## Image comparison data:
======

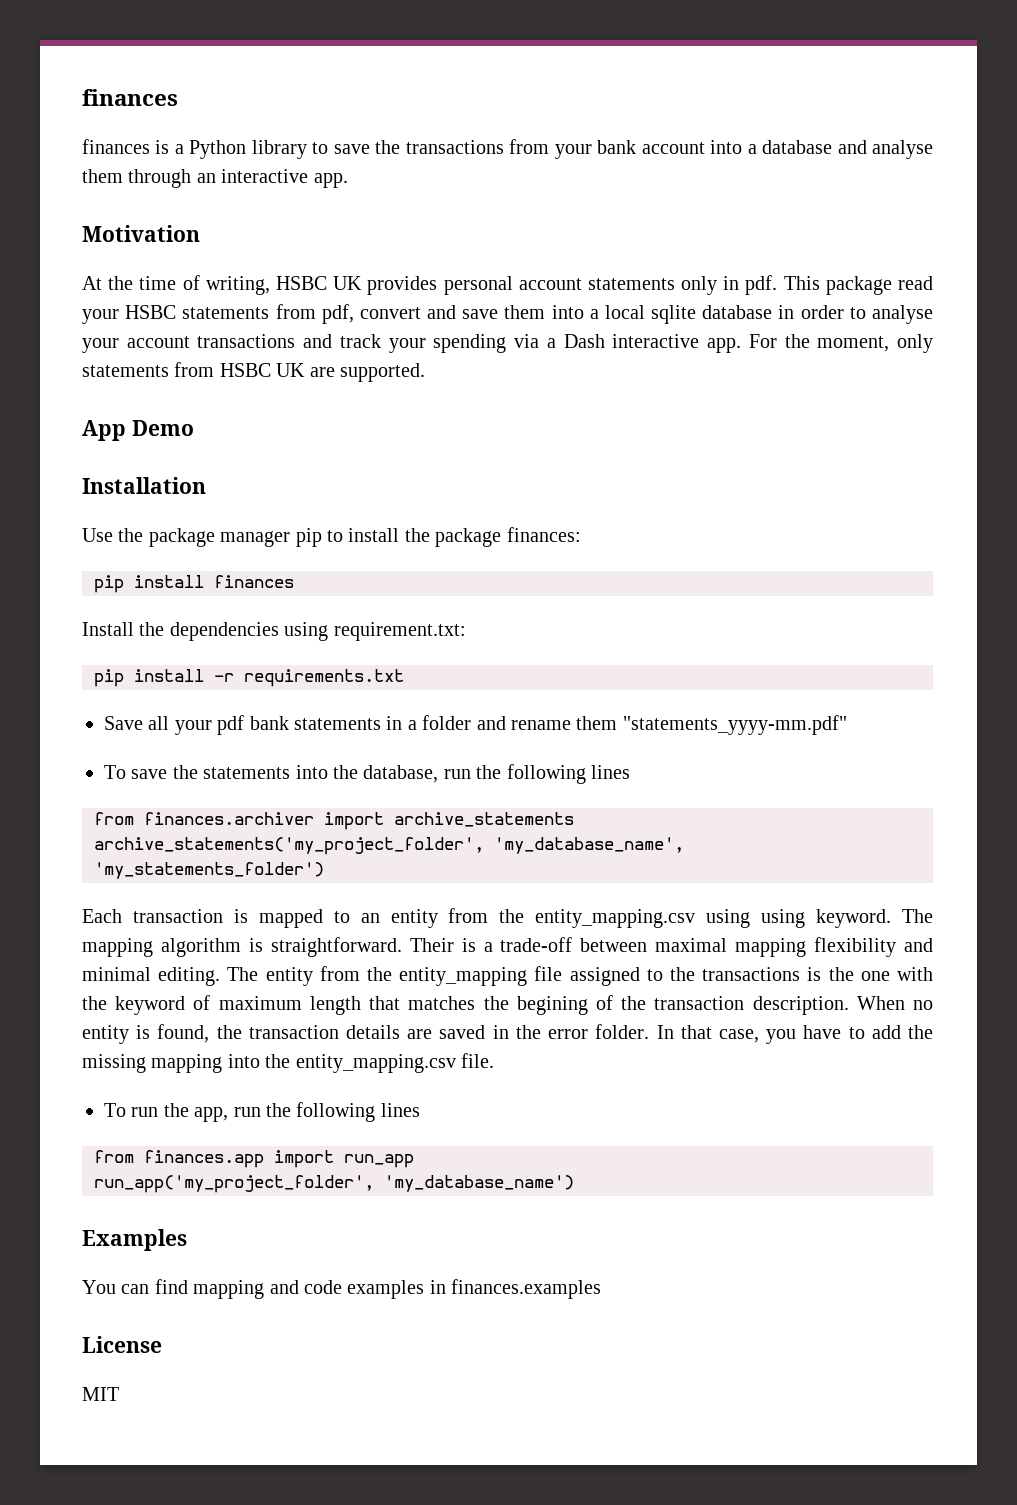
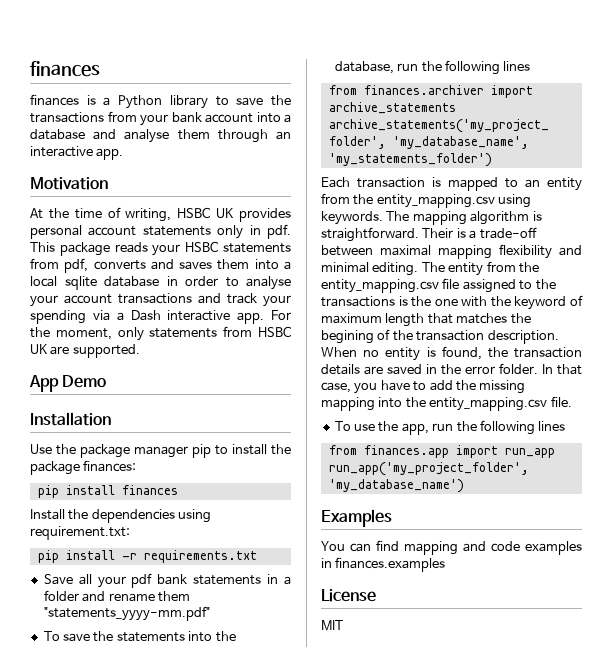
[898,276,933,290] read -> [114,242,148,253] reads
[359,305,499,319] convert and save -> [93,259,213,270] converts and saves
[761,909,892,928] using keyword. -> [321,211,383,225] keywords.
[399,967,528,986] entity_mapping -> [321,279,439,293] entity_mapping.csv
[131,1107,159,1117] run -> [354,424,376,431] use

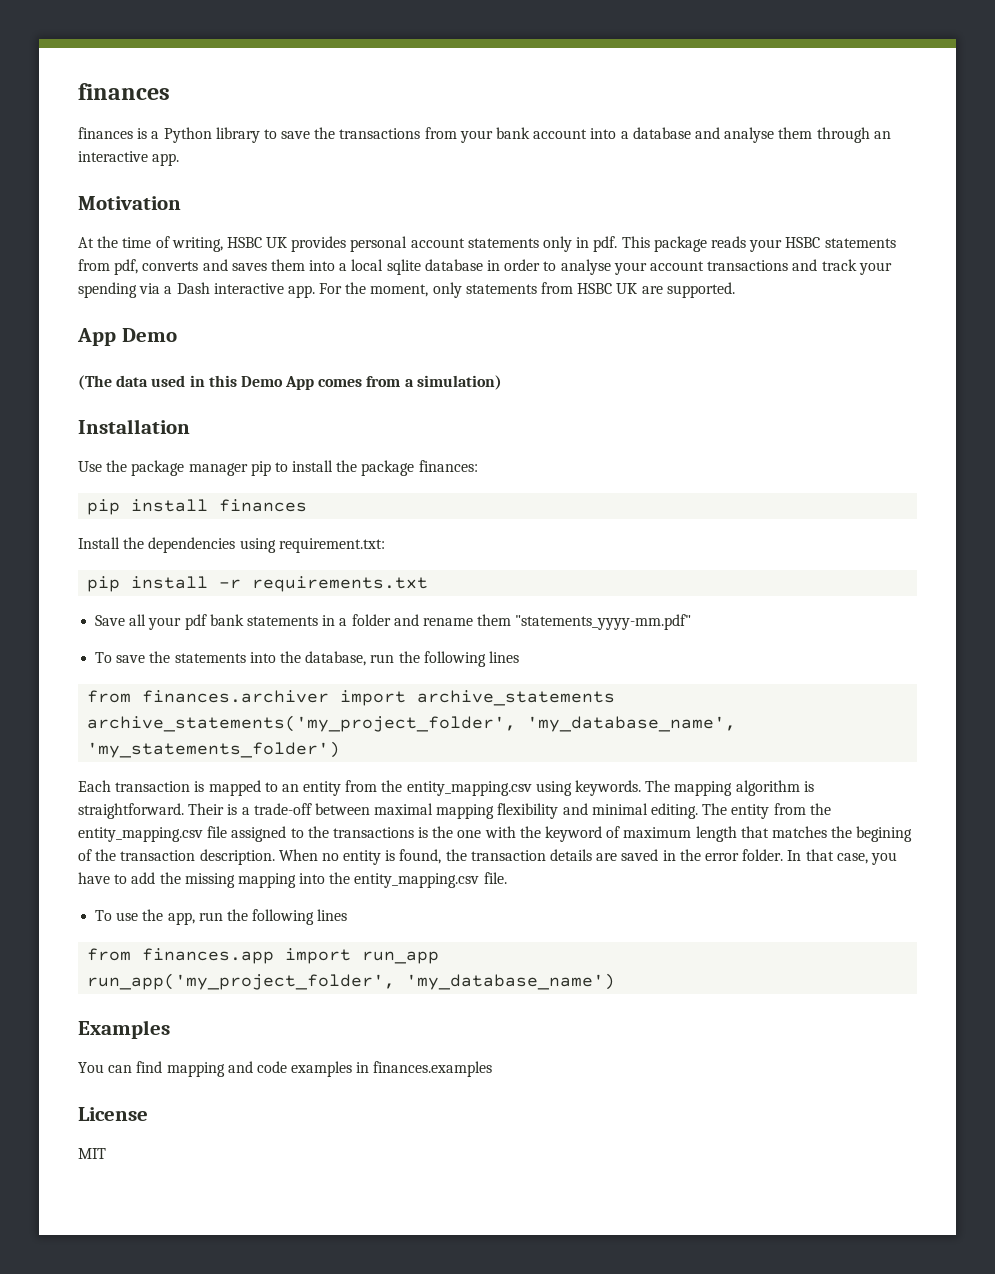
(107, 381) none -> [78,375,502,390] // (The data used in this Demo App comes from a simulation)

======

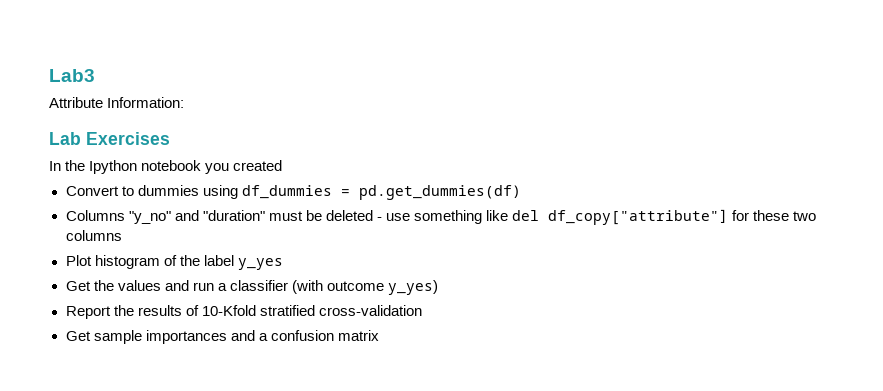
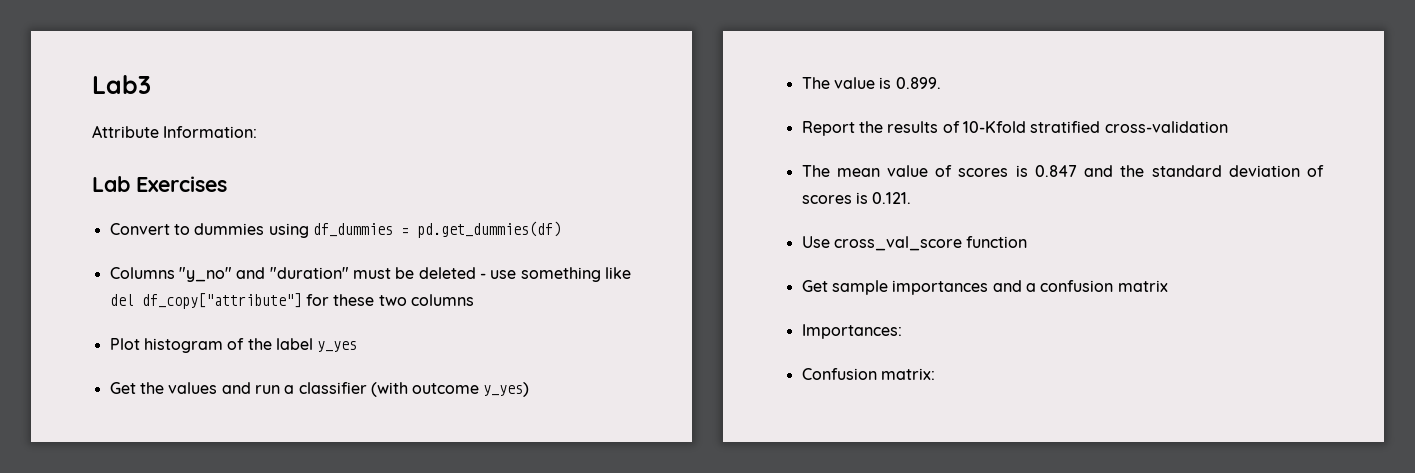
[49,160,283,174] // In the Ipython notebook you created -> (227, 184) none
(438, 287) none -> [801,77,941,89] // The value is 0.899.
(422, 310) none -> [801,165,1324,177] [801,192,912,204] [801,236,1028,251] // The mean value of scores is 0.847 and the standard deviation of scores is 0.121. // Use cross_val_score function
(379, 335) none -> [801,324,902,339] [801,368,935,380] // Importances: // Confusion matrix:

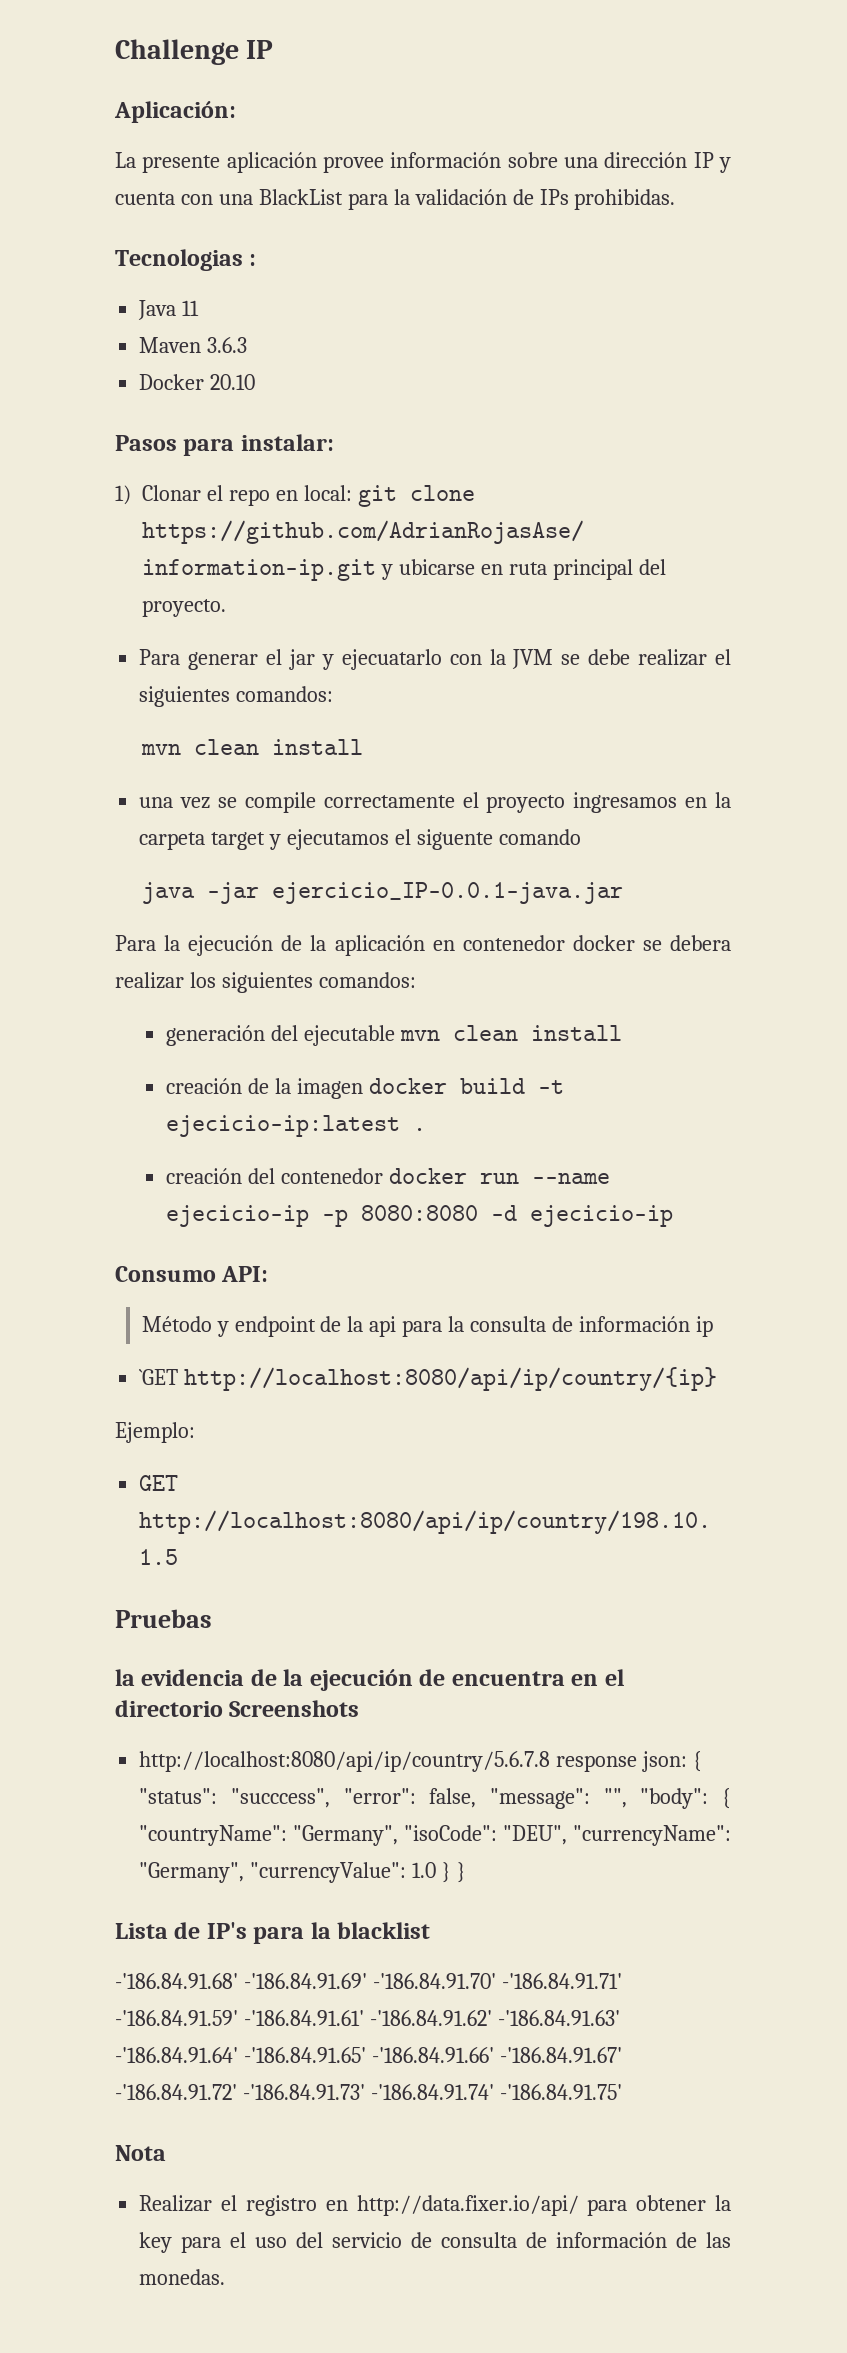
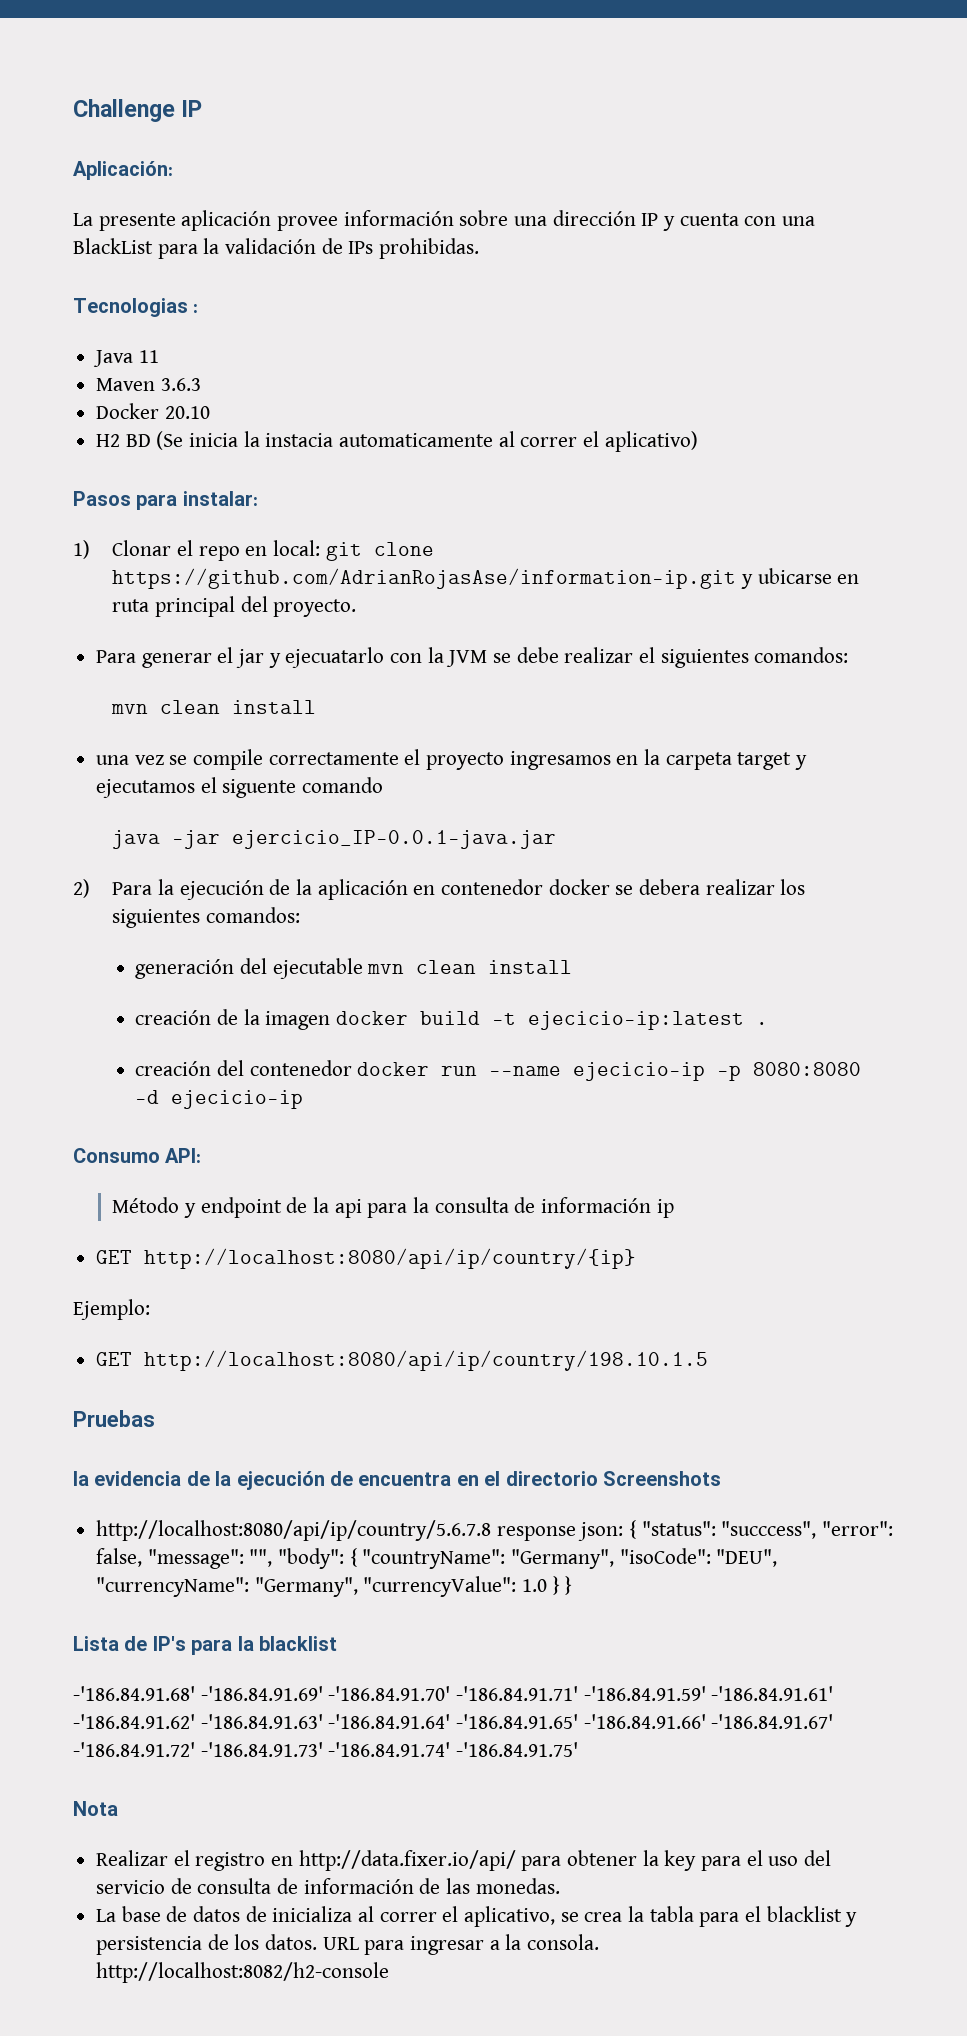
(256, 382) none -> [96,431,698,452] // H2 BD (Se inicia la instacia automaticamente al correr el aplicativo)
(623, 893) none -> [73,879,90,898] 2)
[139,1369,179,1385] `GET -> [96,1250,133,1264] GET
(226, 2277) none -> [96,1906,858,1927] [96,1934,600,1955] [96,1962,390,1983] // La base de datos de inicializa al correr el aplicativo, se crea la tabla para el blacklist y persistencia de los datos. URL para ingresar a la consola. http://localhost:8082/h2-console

======

## Problem description:
In the data above, find the line with "[761,909,892,928] using keyword." and the line with "(107, 381) none". Please copy exactly those two lines and every line between them, but not the pictures.

## Task output:
[761,909,892,928] using keyword. -> [321,211,383,225] keywords.
[399,967,528,986] entity_mapping -> [321,279,439,293] entity_mapping.csv
[131,1107,159,1117] run -> [354,424,376,431] use

(107, 381) none -> [78,375,502,390] // (The data used in this Demo App comes from a simulation)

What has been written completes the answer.